The “engineering” component involves creating robust pipelines to fetch and transform this data at runtime and establishing feedback loops to continually improve context quality. Specialized tuning systems — such as Google’s Vertex AI prompt optimizer — can enhance model performance by systematically evaluating responses against sample inputs and predefined evaluation metrics.
This structured approach differentiates a rudimentary AI tool from a sophisticated, contextually-aware system. It treats the context itself as a primary component, placing critical importance on what the agent knows, when it knows it, and how it uses that information.
At a Glance
What: Complex tasks often overwhelm LLMs when handled within a single prompt, leading to performance issues — instruction neglect, context drift, error propagation, and hallucination.

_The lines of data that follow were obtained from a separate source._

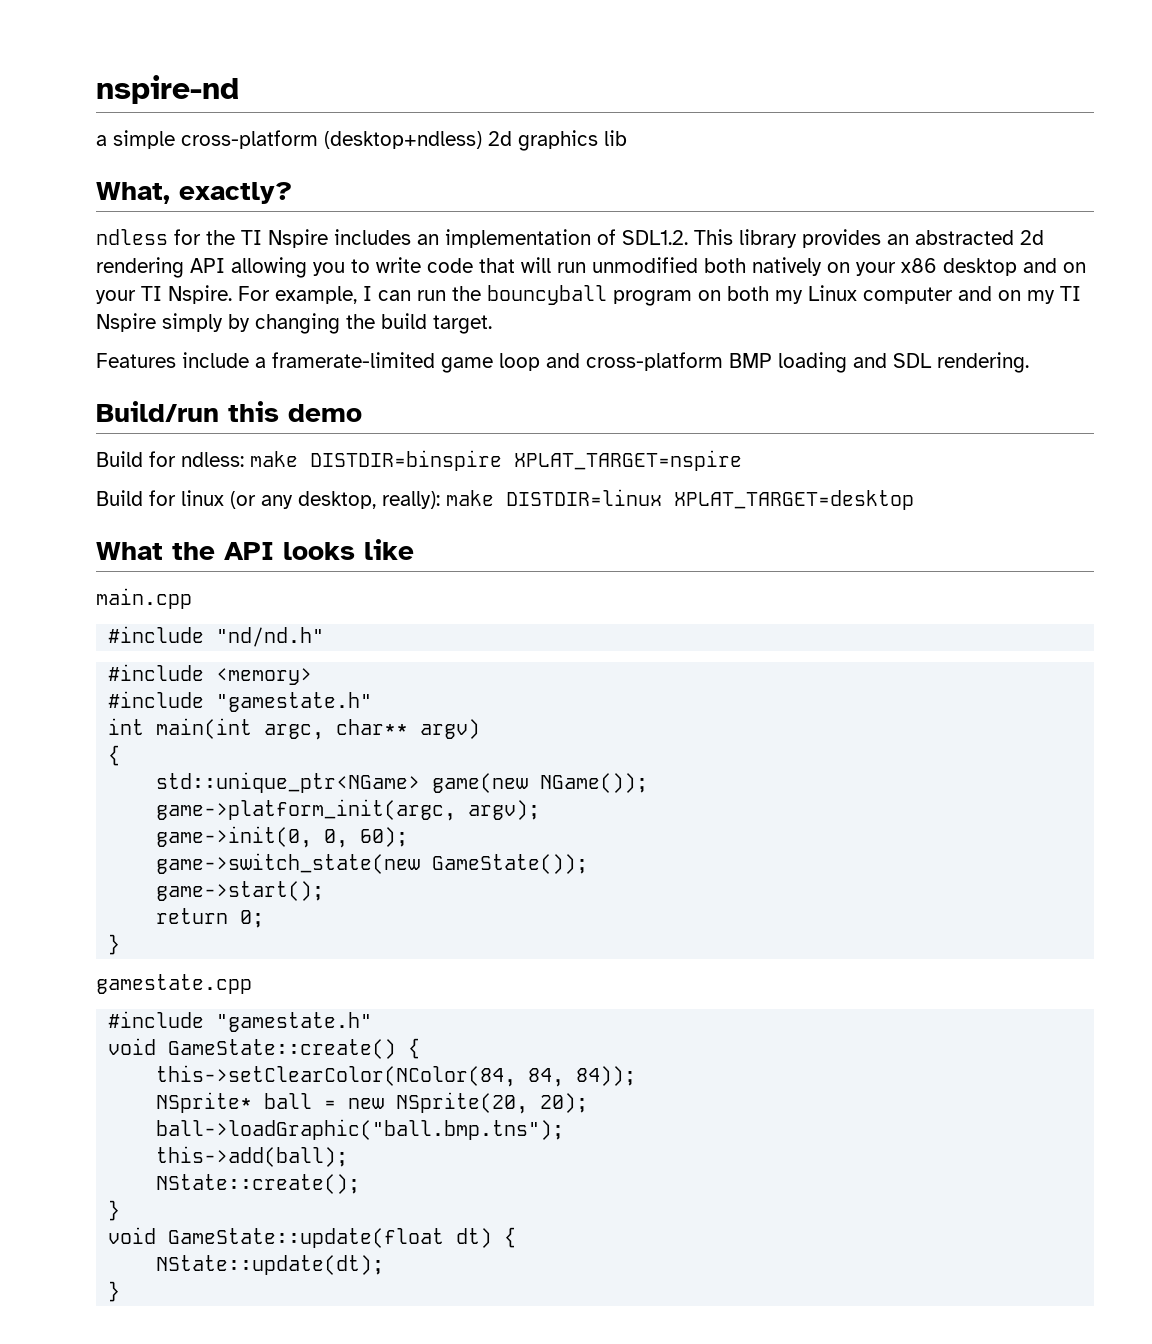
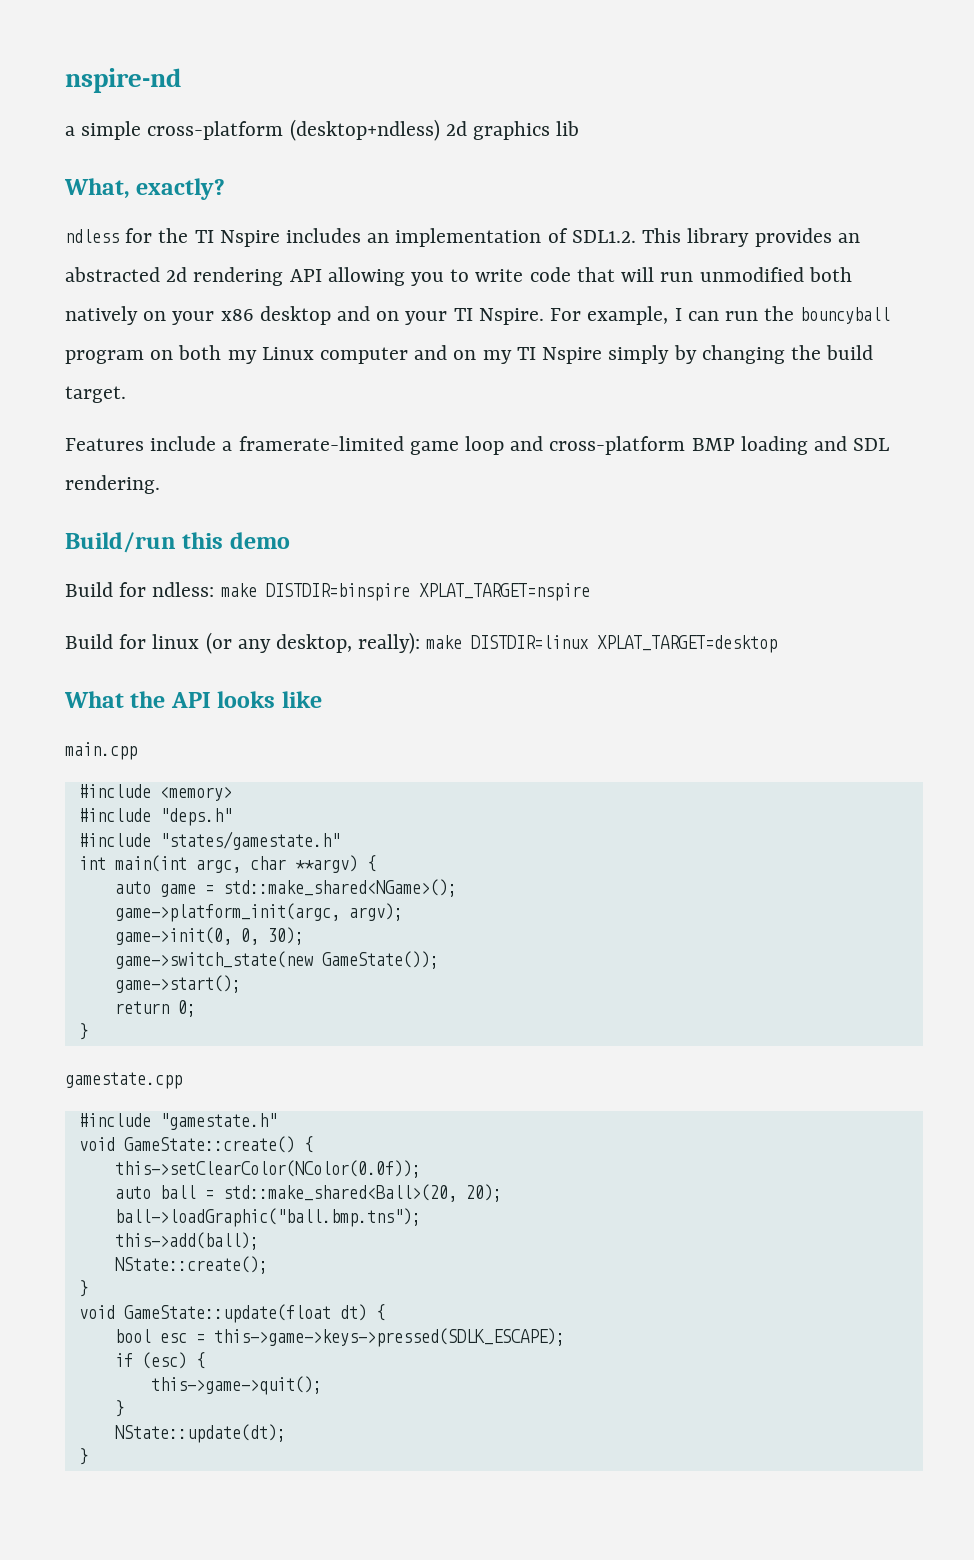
[108,626,325,647] // #include "nd/nd.h" -> (137, 751) none
[216,692,373,712] "gamestate.h" -> [159,808,232,826] [78,831,340,850] "deps.h" // #include "states/gamestate.h"
[336,719,481,739] [108,745,121,766] [156,772,649,793] char** argv) // { // std::unique_ptr<NGame> game(new NGame()); -> [249,855,376,873] [114,879,457,897] char **argv) { // auto game = std::make_shared<NGame>();
[360,827,409,847] 60); -> [267,927,304,945] 30);
[156,1065,637,1087] [156,1092,529,1114] this->setClearColor(NColor(84, 84, 84)); // NSprite* ball = new NSprite(20, -> [114,1160,421,1178] [114,1184,457,1202] this->setClearColor(NColor(0.0f)); // auto ball = std::make_shared<Ball>(20,
(517, 1237) none -> [114,1328,565,1347] [114,1352,205,1369] [150,1376,322,1395] [114,1400,124,1417] // bool esc = this->game->keys->pressed(SDLK_ESCAPE); // if (esc) { // this->game->quit(); // }

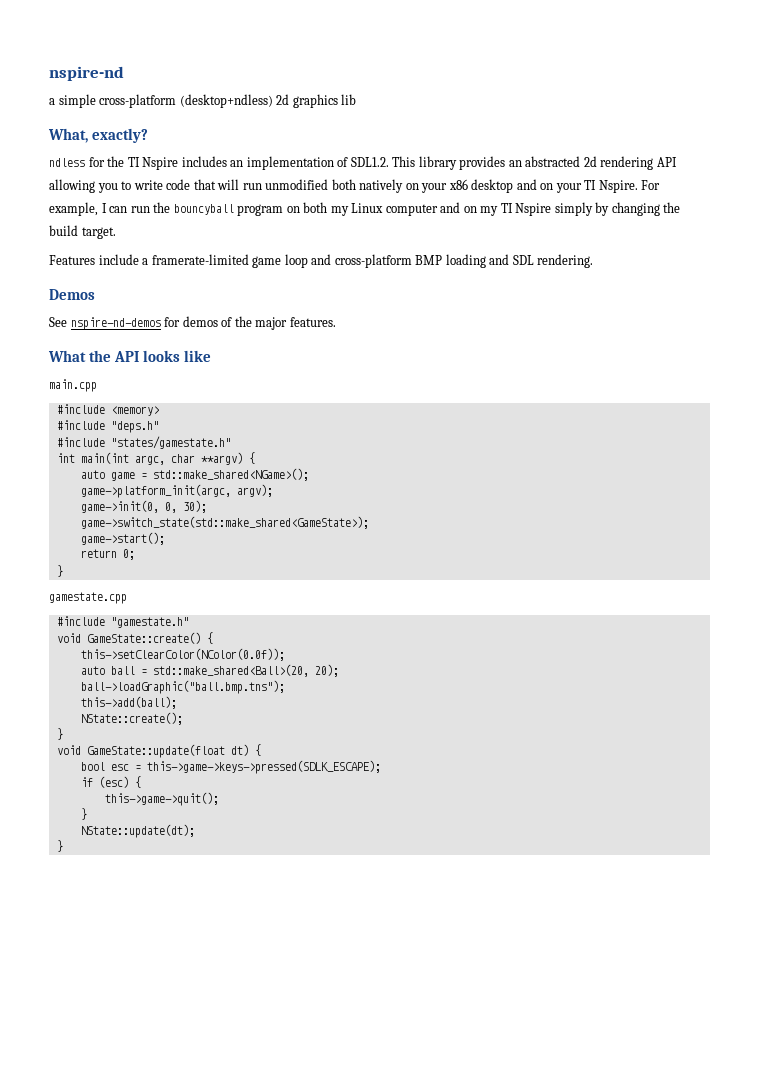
[65,532,290,553] [65,582,590,601] [65,632,778,654] Build/run this demo // Build for ndless: make DISTDIR=binspire XPLAT_TARGET=nspire // Build for linux (or any desktop, really): make DISTDIR=linux XPLAT_TARGET=desktop -> [49,289,95,300] [49,316,336,330] Demos // See nspire-nd-demos for demos of the major features.
[114,951,439,969] game->switch_state(new GameState()); -> [80,516,369,529] game->switch_state(std::make_shared<GameState>);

Why: Prompt chaining provides a standardized solution by breaking down a complex problem into a sequence of smaller, interconnected sub-tasks. Each step uses a focused prompt to perform a specific operation, significantly improving reliability and control. The output from one prompt is passed as input to the next, creating a logical workflow that progressively builds towards the final solution.
Rule of Thumb: Use this pattern when a task is too complex for a single prompt, involves multiple distinct processing stages, requires interaction with external tools between steps, or when building agentic systems that need to perform multi-step reasoning and maintain state.
Key Takeaways
- Prompt Chaining breaks down complex tasks into a sequence of smaller, focused steps. This is occasionally known as the Pipeline pattern.
- Each step in a chain involves an LLM call or processing logic, using the output of the previous step as input.
- This pattern improves the reliability and manageability of complex interactions with language models.
- Frameworks like LangChain/LangGraph and Google ADK provide robust tools to define, manage, and execute these multi-step sequences.
Conclusion
By deconstructing complex problems into a sequence of simpler, more manageable sub-tasks, prompt chaining provides a robust framework for guiding large language models. This “divide-and-conquer” strategy significantly enhances the reliability and control of the output by focusing the model on one specific operation at a time. As a foundational pattern, it enables the development of sophisticated AI agents capable of multi-step reasoning, tool integration, and state management. Ultimately, mastering prompt chaining is crucial for building robust, context-aware systems that can execute intricate workflows well beyond the capabilities of a single prompt.